Les cheveux de la méduse ou la peau de la baleine "finement organisée de six tissus distincts" qui "frémit et vibre à tout", par leur sensibilité nerveuse et musicale, sont l’équivalent de la grande lyre océanique.
Ceux qui ne font pas de bruit possèdent la faculté d’expression rythmique par la vibration et la transformation ; ils sont peut-être même à l’origine du grand mouvement balancé de la mer. Par les échanges continuels d’eau salée et d’eau douce qu’ils provoquent, les micro-organismes ne seraient-ils pas "les moteurs essentiels, qui ont créé ses grands courants, mis la machine en mouvement ?" Le grand bruit répercute les milliards de minuscules vibrations.

L’"universelle métamorphose" qu’illustre "La genèse de la mer" fait apparaître et se résorber des formes au sein de l’eau féconde, selon un principe d’oscillation d’un extrême à l’autre, illustrant la définition du rythme que propose le linguiste Émile Benveniste : "La forme dans l’instant qu’elle est assumée par ce qui est mouvant, mobile, fluide". Enfin le progrès lui-même repose sur un principe pneumatique, "l’aspiration profonde qui est au sein de la Nature" et qui pousse tout être à dépasser la forme qui le limite.

La Mer, œuvre lyrique
Plus exactement, le texte de Michelet emboîte plusieurs niveaux de lyrisme. L’Océan est présenté comme un sujet lyrique, comme la voix d’une "personne impersonnelle" à travers laquelle s’expriment tous les infimes qu’elle comprend. Eux-mêmes d’ailleurs parlent par leur corps et leurs existences, sur le même mode poétique.

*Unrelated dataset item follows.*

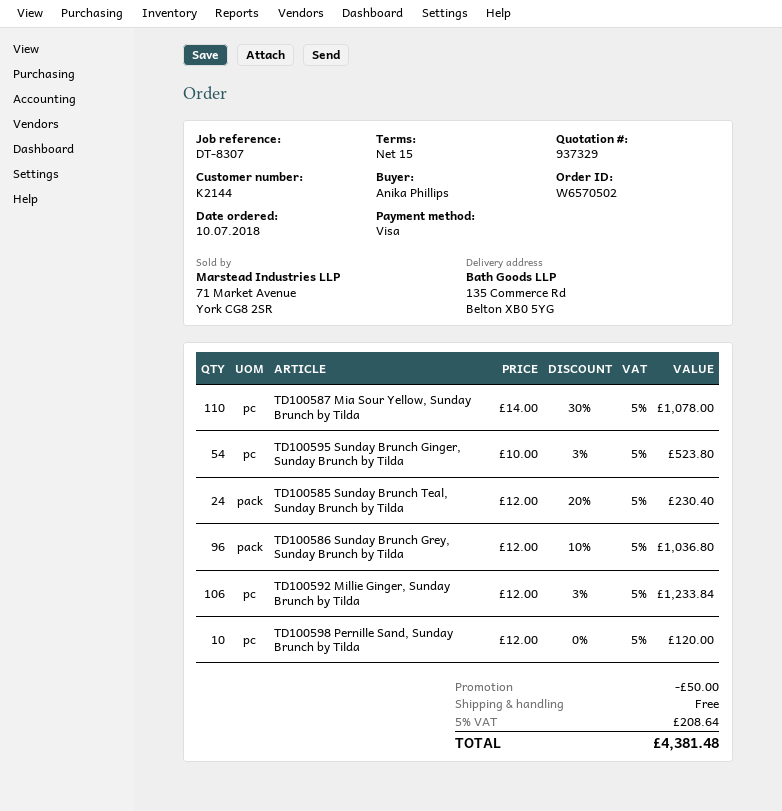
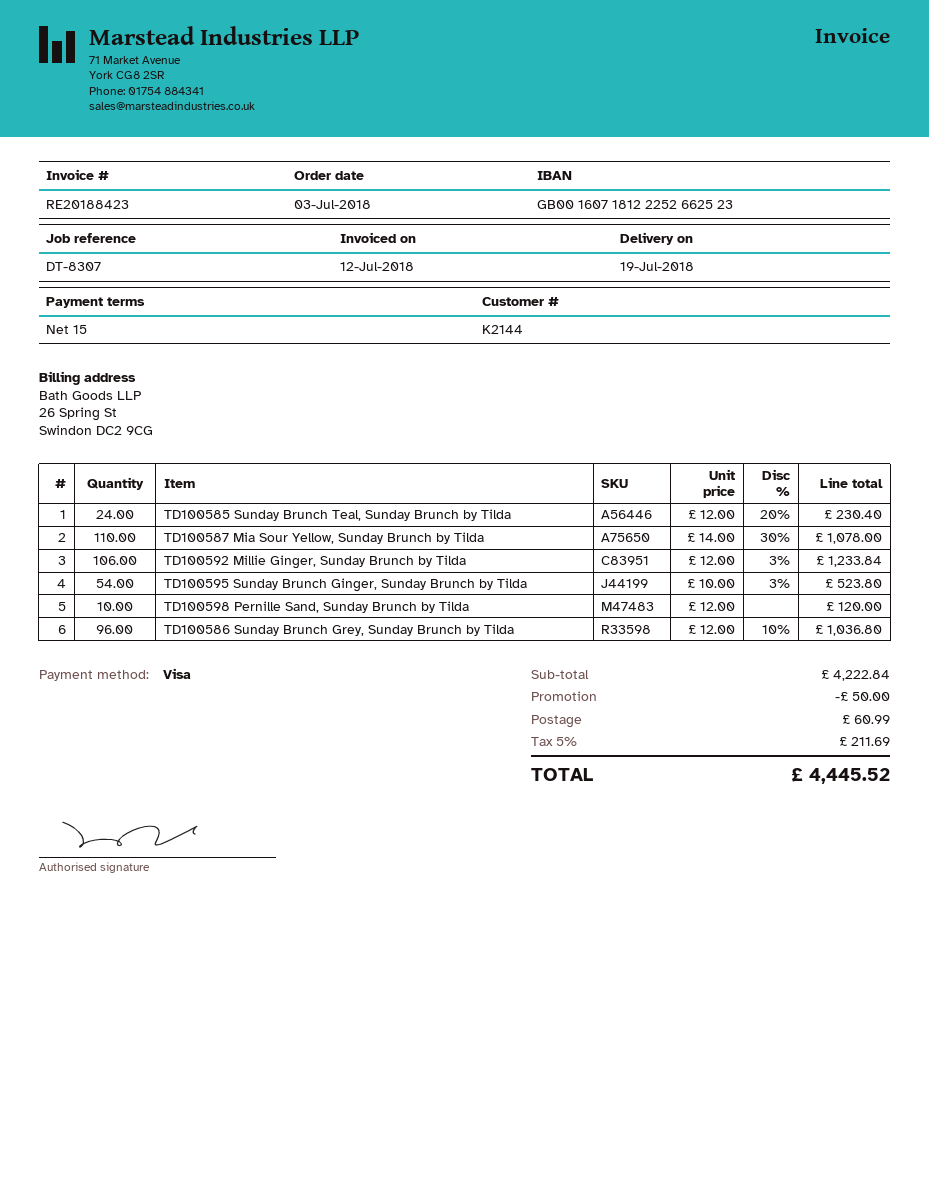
order date: 2018-07-10 -> 2018-07-03
shipping: 0.00 -> 60.99
tax: 5% = 208.64 -> 5% = 211.69
total: 4381.48 -> 4445.52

La Mer intègre une réelle documentation scientifique dans une grande métaphore. Cet Océan, terrible dans ses colères, mais composé d’une multitude d’humbles créatures, propose à l’évidence une figure du peuple. Un peuple dont la voix, depuis juin 1848 et plus encore décembre 1851, s’est dénaturée en violence discordante puis repliée dans un silence énigmatique, et qu’il s’agit ici de rendre à sa musicalité, à sa capacité de dialogue, qu’il faut reconstituer comme sujet lyrique, c’est-à-dire sujet s’accomplissant dans son acte de parole. La Mer n’est pas un poème, mais l’exégèse lyrique du poème de la mer-peuple.
Échappant à toute classification, le livre de Michelet partage aussi avec le genre lyrique sa capacité à transgresser genres et codes. La subjectivité de l’historien s’efforce d’y faire entendre la voix perdue du peuple et s’interroge sur ce qu’elle exprime, proposant des réponses qui sont autant de questions à ses contemporains sur leur façon de penser et d’utiliser la nature, mais aussi leur propre nature sociale.